Веки еще были тяжелыми, и глаза полностью не открывались. Кое-как развязав шнурок и стянув вниз новенькие трикотажные штаны, я собралась было снять трусы. Большие пальцы скользнули по бедрам, ощупывая кожу, но ничего не нашли. Странно. Я проделала движение еще раз, прижала ладони к бокам, растерла бедра, будто до этого не чувствовала своего тела. Терла и терла, пока кожа не стала горячей, тогда остановилась. Вниз я не смотрела, а так и застыла там, полуприсев, полусогнувшись. Обхватив руками живот, со спущенными до щиколоток штанами, я была не в силах ни опуститься на толчок, ни выпрямиться.

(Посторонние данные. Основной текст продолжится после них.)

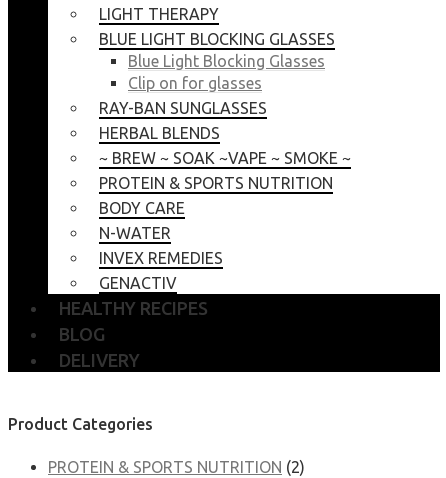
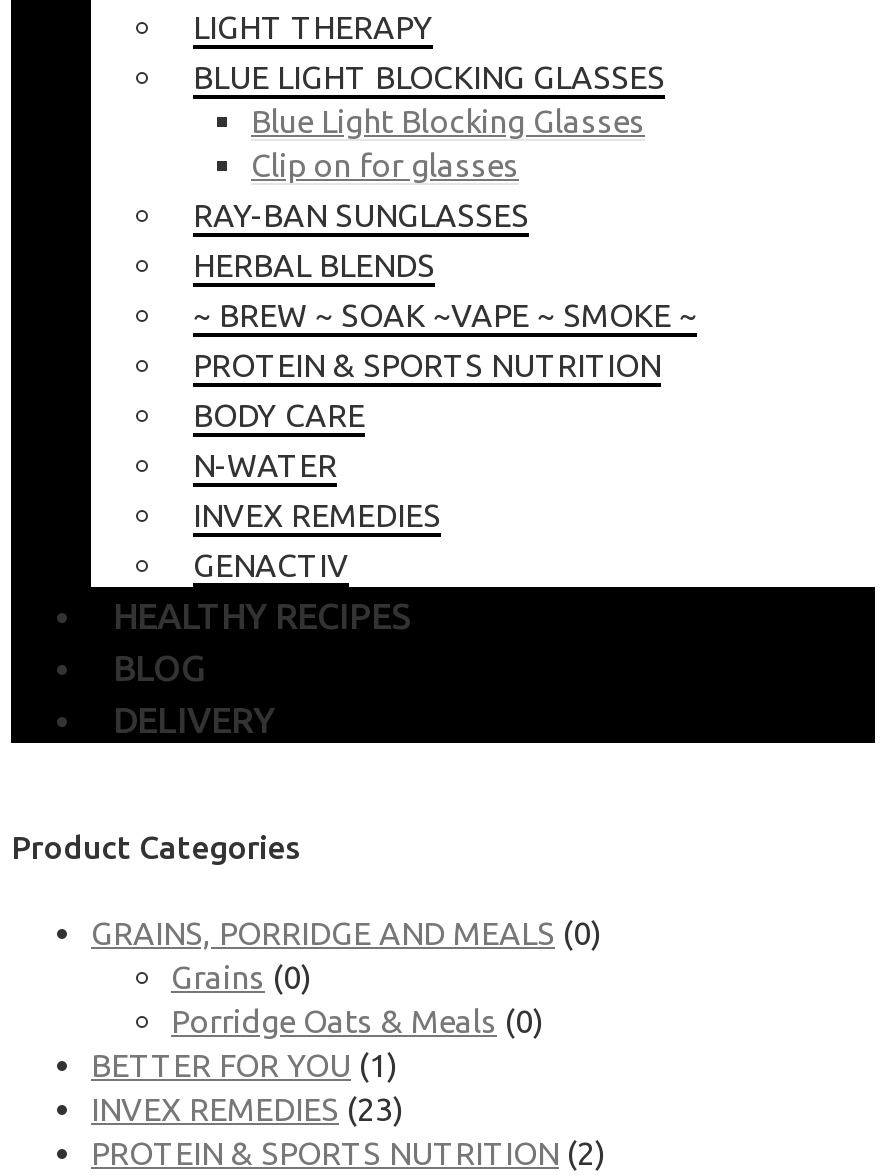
none -> [91,916,601,1128] GRAINS, PORRIDGE AND MEALS (0) | Grains (0) | Porridge Oats & Meals (0) | BETTER FOR YOU (1) | INVEX REMEDIES (23)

Мне всегда было любопытно, почему пережившие насилие, любое насилие, так хорошо понимают других пострадавших? Как происходит, что даже при совершенно разных обстоятельствах нападения жертвы могут просто посмотреть друг на друга и понять все без слов? Возможно, дело не в самом насилии, не в его деталях, а в том, что происходит после, в первый момент, когда человек остается наедине с собой. Будто что-то вынули из него, будто сознание ускользает. Куда я шла? Что у меня забрали? И бесконечный страх, затаившийся в тишине. Словно больше не существует того привычного мира, где верх — это верх, а низ — это низ. В такой момент не чувствуешь боли, не впадаешь в истерику, не кричишь. Просто внутри все превращается в холодный камень. Полное смятение вкупе с абсолютным пониманием. Так утрачивается роскошь медленного взросления. Так наступает жестокое пробуждение.
Я опустилась на унитаз. Что-то царапало шею. Потрогав затылок, я нащупала в спутанных волосах какую-то шершаво-колючую штуковину. «Ну да, я же ненадолго выходила из дома “в кусты”, может, ветка какая зацепилась?» — меня не покидало чувство, что все было неправильно, но в глубине души царило мертвое спокойствие. Словно безмятежный темный океан, бескрайний и бездонный. Но ужас уже надвигался… Я ощущала, как он сжимает у меня все внутри — мои темные, влажные, тяжелые внутренности. Однако на поверхности виднелась лишь легкая рябь. Паника появилась, словно рыба, — она стремительно рассекла гладь, выпрыгнув из воды, и так же молниеносно скрылась в ней. И снова тишина. Я не могла постичь, как оказалась в стерильной палате, в этой уборной, без нижнего белья, совсем одна. Вряд ли я буду интересоваться у того полицейского, куда делось мое нижнее белье, потому что часть меня понимала, что я не готова услышать ответ.
На ум пришло слово ножницы. Должно быть, тот мужчина в полицейской форме ножницами разрезал мои трусики, чтобы снять их, поскольку на трусах остались вагинальные… вагинальные выделения, которые нужны для проведения экспертизы в случае чего. Я смотрела о таком по телевизору, видела, как парамедики разрезали одежду. Встав, я заметила грязь на полу. Потом провела ладонью по штанинам, разгладив их, завязала шнурок на двойной бантик — получились два заячьих уха. Стоя перед краном, вдруг засомневалась: можно ли смывать кровь. Я подставила под тоненькую струйку воды кончики пальцев, затем ладони, а темные разводы на тыльной стороне сохранила.